Squeeze seemed poised for a major breakthrough after 1981's East Side Story LP — but as would so often be the case throughout the band's career, disaster rather than opportunity was ready to strike.

The group finally cracked the U.S. Top 40 with Story's most widely played single, "Tempted." Yet the song's success proved something of a double-edged sword — lead vocals on the number were handled by keyboardist Paul Carrack, who, while a phenomenally talented singer, wasn't one of Squeeze's frontmen. In fact, by the time the band entered the studio to put together its follow-up LP, Carrack was already out of the lineup, concluding his brief tenure with the band to refocus on his burgeoning solo career.

Carrack's departure was made for chiefly pragmatic reasons — Squeeze songwriting duo Chris Difford and Glenn Tilbrook were so securely in control of the group's creative direction that Carrack knew there was no room for his own compositions — but even though he left the band on good terms (and would return for another stint a decade later), there were deeper problems at play. Instead of sailing into the studio with a fresh commercial breeze at their back, Squeeze limped up on their fifth studio LP.

Much of what plagued the group stemmed from simple exhaustion. Like many groups of the era, they maintained a punishing schedule during their rise to fame, touring consistently while releasing an album a year. By the time they geared up for that fifth album, they'd been performing nonstop for close to a decade, and juggling the demands of an increasingly high-stakes recording career for half that time. Even with a pair of prolific songwriters at the helm, they were bound to hit a wall eventually.

More importantly, Difford and Tilbrook had a combustible chemistry that could explode personally just as easily as it did on the airwaves, and Squeeze's lineup reflected that intoxicating balance between chaos and harmony. By the time they entered the studio to record 1982's Sweets From a Stranger LP, they'd churned through a number of members; Carrack's departure followed the exit of longtime keyboardist Jools Holland and bassist Henry Kakouli — and that was just in the years since they'd released their first LP. Their sound matured, but the band was always in flux.

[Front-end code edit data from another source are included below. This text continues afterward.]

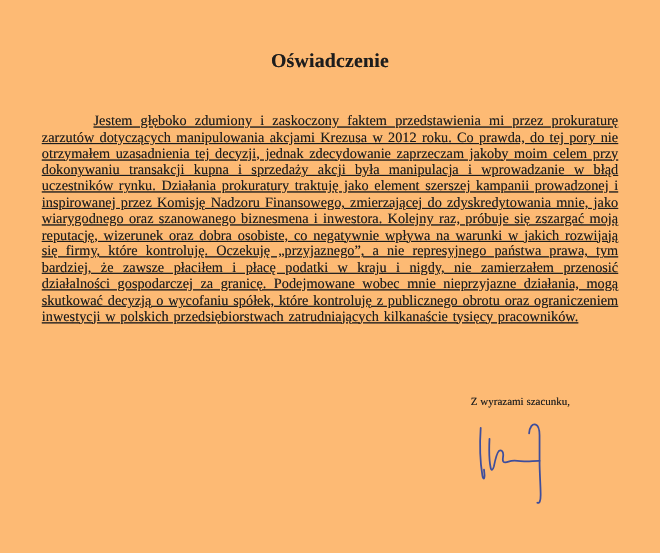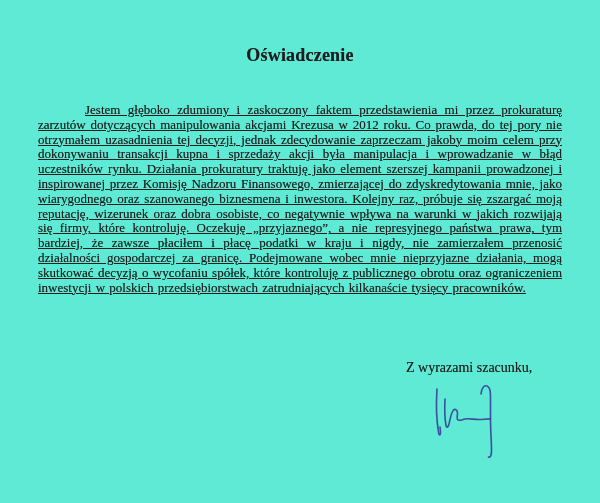--- a/index.html
+++ b/index.html
@@ -1,20 +1,20 @@
 <!DOCTYPE html>
 <html><head>
 <meta charset="utf-8">
 <style>
   html, body { margin: 0; padding: 0; }
   .page {
     position: relative;
     width: 600px;
     height: 503px;
-    background: #5eead4;
+    background: #fdba74;
     font-family: "Liberation Serif", serif;
     color: #1d1d1d;
     overflow: hidden;
   }
   .doc-title {
     position: absolute;
     top: 45px;
     left: 0;
     width: 100%;
     text-align: center;
@@ -33,22 +33,22 @@
     line-height: 14.8px;
     text-align: justify;
     text-indent: 47px;
     word-spacing: 1px;
     text-shadow: 0 0 0.5px rgba(30,30,30,0.55);
     text-decoration: underline;
   }
   .doc-closing {
     position: absolute;
     top: 360px;
-    left: 406px;
-    font-size: 14px;
+    left: 428px;
+    font-size: 10px;
     text-shadow: 0 0 0.5px rgba(30,30,30,0.55);
   }
   .signature-wrap {
     position: absolute;
     top: 382px;
     left: 424px;
     width: 90px;
     height: 82px;
   }
   .doc-name {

It all added up to an uncertain state of affairs that undermined Squeeze's shot at breakthrough success just when they needed a degree of consistency. Entering the studio with producer Phil Wood in 1981, the new lineup — augmented by keyboardist Don Snow — set about building on East Side Story's success, but there obviously wasn't another "Tempted" in the mix. Fortunately, this wasn't as much of an issue in the band's native U.K., where they'd enjoyed consistent Top 40 airplay with a string of hit singles that included "Cool for Cats," "Up the Junction," and "Another Nail in My Heart"; while Carrack's voice might have been the one most associated with Squeeze overseas, they had a rich history to build on at home.

Unfortunately, the Sweets From a Stranger sessions found Difford and Tilbrook operating at a fairly low ebb. While the 12-track set still had its moments — and it'd spawn another U.S. Top 40 hit with leadoff single "Black Coffee in Bed" — on the whole, it had neither the melodic bite nor the lyrical wit boasted by its predecessors. After cranking out impeccable power pop at an impressive clip for years, the group's songwriting stewards had hit something of a wall.

Prevailing trends also didn't do the band any favors. As technology moved to the musical forefront in the early '80s, bands across a broad spectrum of genres availed themselves of cutting-edge synthesizers and drum machines, often regardless of whether the songs really called for it, and with Sweets From a Stranger, Squeeze's production took on some extra — and arguably unnecessary — layers. Whatever the songs lacked given the group's depleted vigor, it wasn't replaced with the record's arrangements, which largely lacked the unpredictable energy that coursed through earlier LPs. Each of its successors presented an evolved Squeeze; Sweets, in contrast, just sounded tired.

That sound, as it turned out, was sadly accurate. After soldiering on through a tour in support of the album, Squeeze splintered, bidding farewell with the Singles — 45's and Under compilation later in the year. The breakup proved both incomplete and short-lived: Difford and Tilbrook maintained their relationship, releasing a duo LP in 1984, and the band reunited in 1985, embarking on a run of releases that included some of their most commercially successful work later in the decade. Yet the band's implosion so soon after tasting worldwide success proved an unfortunate microcosm for the Squeeze dynamic in general: every time they looked like they were finally ready to hit the big time once and for all, something always went wrong, leaving them relegated to the ranks of critically acclaimed cult heroes.

Still, sales definitely aren't everything — and although they've split up and reunited again since then, Squeeze are still going strong today, reaching new U.K. chart peaks with a revamped lineup in recent years. And while Sweets From a Stranger wouldn't be the most popular place to enter the group's catalog, even lukewarm Squeeze is better than many bands' best.